> Problem statement: Could you please find each line in the records that contains the word "none" and copy it?

> Given data:
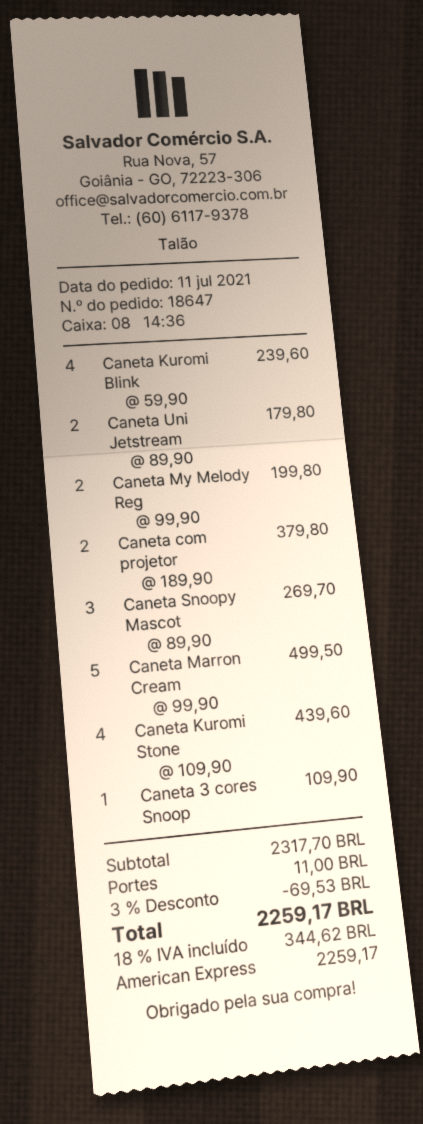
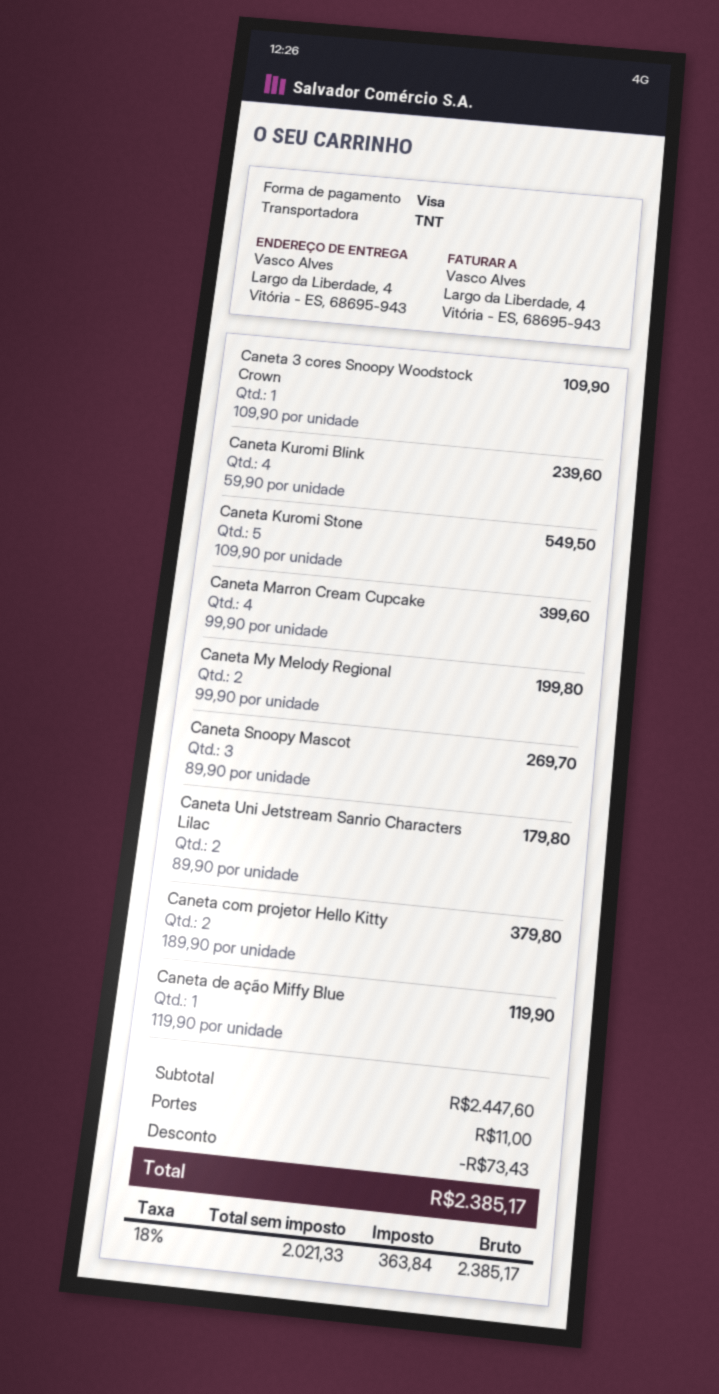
payment method: American Express -> Visa
Caneta Marron Cream: 5 x 99.90 = 499.50 -> 4 x 99.90 = 399.60
Caneta Kuromi Stone: 4 x 109.90 = 439.60 -> 5 x 109.90 = 549.50
Caneta de ação Miffy Blue: none -> 1 x 119.90 = 119.90
subtotal: 2317.70 -> 2447.60
discount: 69.53 -> 73.43
tax: 18% = 344.62 -> 18% = 363.84
total: 2259.17 -> 2385.17

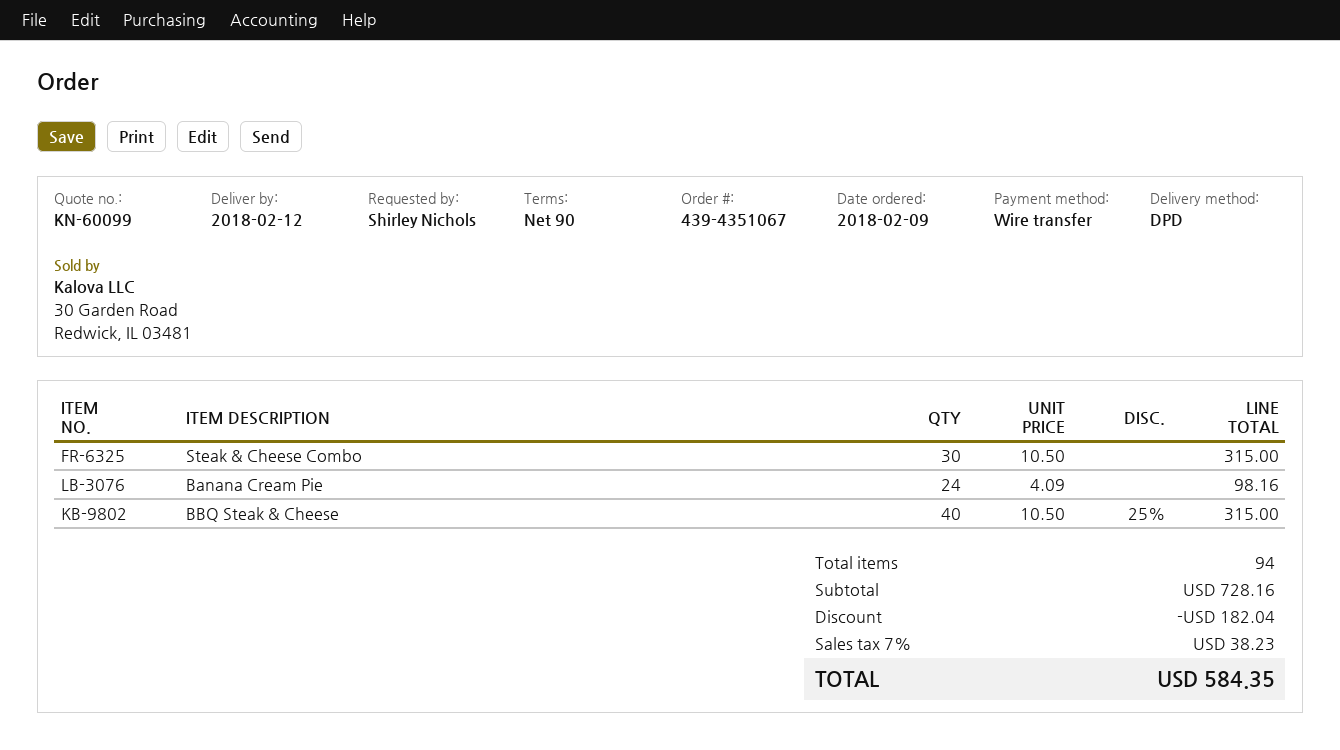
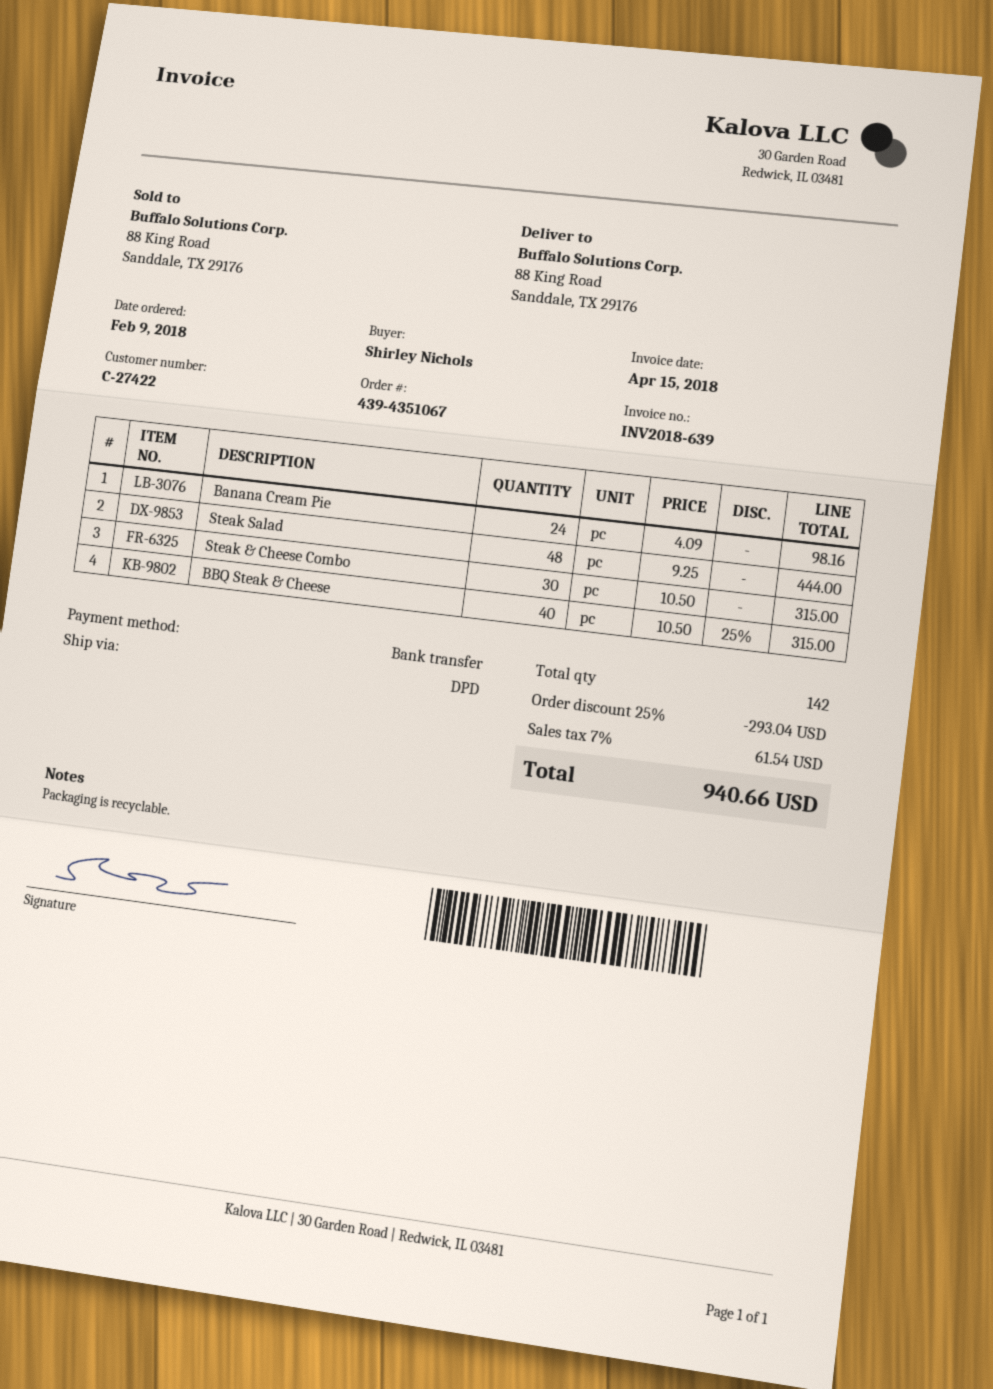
Steak Salad: none -> 48 x 9.25 = 444.00
total quantity: 94 -> 142
discount: 182.04 -> 293.04
tax: 7% = 38.23 -> 7% = 61.54
total: 584.35 -> 940.66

> Output for this exercise:
Caneta de ação Miffy Blue: none -> 1 x 119.90 = 119.90
Steak Salad: none -> 48 x 9.25 = 444.00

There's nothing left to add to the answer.